**THE TASK:**
The lines to reproduce from the material below are those from the one containing "RAXIOM 13-14 FORD" through the one containing "tax: 73.11 -> 104.25", both included; write them out exactly and add nothing.

**RECORDED INFORMATION:**
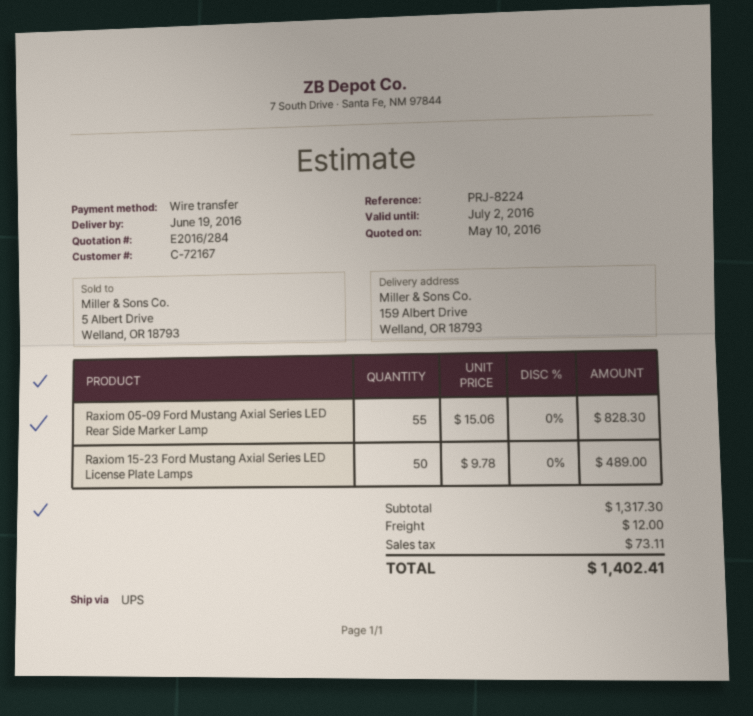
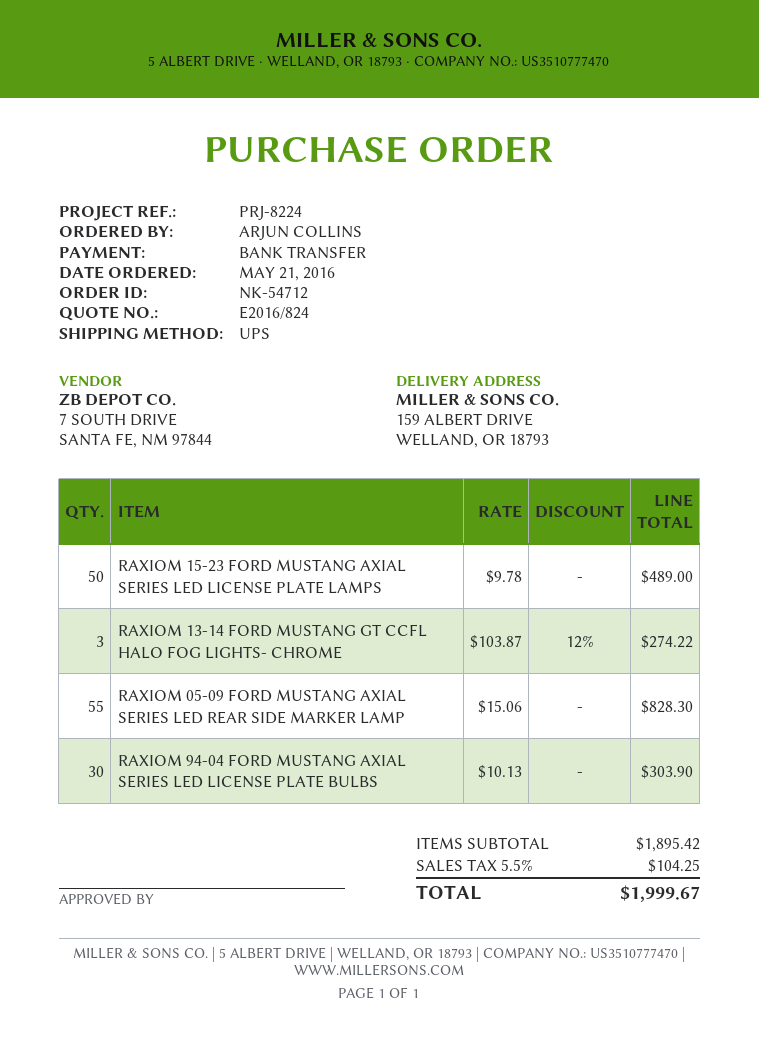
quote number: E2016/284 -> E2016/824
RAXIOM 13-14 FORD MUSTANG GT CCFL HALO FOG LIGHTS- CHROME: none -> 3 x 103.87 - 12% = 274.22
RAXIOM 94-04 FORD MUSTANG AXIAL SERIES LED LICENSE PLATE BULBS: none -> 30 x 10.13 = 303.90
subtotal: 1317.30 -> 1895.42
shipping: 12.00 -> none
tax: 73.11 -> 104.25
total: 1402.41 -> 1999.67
--
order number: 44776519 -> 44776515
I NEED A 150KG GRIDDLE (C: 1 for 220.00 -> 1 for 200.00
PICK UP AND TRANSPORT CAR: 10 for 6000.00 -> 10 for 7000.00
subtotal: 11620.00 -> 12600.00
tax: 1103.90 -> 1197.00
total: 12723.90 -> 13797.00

**RESPONSE BELOW:**
RAXIOM 13-14 FORD MUSTANG GT CCFL HALO FOG LIGHTS- CHROME: none -> 3 x 103.87 - 12% = 274.22
RAXIOM 94-04 FORD MUSTANG AXIAL SERIES LED LICENSE PLATE BULBS: none -> 30 x 10.13 = 303.90
subtotal: 1317.30 -> 1895.42
shipping: 12.00 -> none
tax: 73.11 -> 104.25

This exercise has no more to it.